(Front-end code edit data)

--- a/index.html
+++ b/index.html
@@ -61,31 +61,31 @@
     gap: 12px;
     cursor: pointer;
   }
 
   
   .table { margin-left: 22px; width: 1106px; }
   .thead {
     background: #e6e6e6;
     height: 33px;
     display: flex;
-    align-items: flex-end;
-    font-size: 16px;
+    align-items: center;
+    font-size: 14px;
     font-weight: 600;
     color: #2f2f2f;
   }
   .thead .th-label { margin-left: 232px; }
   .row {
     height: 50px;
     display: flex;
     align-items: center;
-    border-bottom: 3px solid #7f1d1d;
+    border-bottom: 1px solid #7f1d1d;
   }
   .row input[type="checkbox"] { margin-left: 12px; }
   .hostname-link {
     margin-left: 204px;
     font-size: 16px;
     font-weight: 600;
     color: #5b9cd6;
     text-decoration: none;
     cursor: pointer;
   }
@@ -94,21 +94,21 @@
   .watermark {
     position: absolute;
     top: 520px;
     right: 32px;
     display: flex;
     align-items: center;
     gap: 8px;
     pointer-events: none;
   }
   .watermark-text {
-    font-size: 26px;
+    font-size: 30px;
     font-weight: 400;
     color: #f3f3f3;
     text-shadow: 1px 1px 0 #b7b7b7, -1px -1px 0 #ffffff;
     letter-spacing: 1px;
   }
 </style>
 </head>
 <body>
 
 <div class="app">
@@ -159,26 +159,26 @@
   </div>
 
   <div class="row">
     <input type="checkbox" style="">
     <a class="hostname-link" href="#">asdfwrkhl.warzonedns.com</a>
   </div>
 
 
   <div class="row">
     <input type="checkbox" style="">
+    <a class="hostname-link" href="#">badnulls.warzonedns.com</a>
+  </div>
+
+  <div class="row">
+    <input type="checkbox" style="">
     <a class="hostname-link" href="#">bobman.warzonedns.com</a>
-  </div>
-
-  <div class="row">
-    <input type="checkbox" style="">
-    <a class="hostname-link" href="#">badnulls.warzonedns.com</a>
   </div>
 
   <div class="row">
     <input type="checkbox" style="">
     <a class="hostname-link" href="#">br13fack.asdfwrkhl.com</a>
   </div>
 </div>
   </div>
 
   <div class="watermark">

• The task: In the records above, how many lines include "left"? Answer with the number alone.

• Written response: 4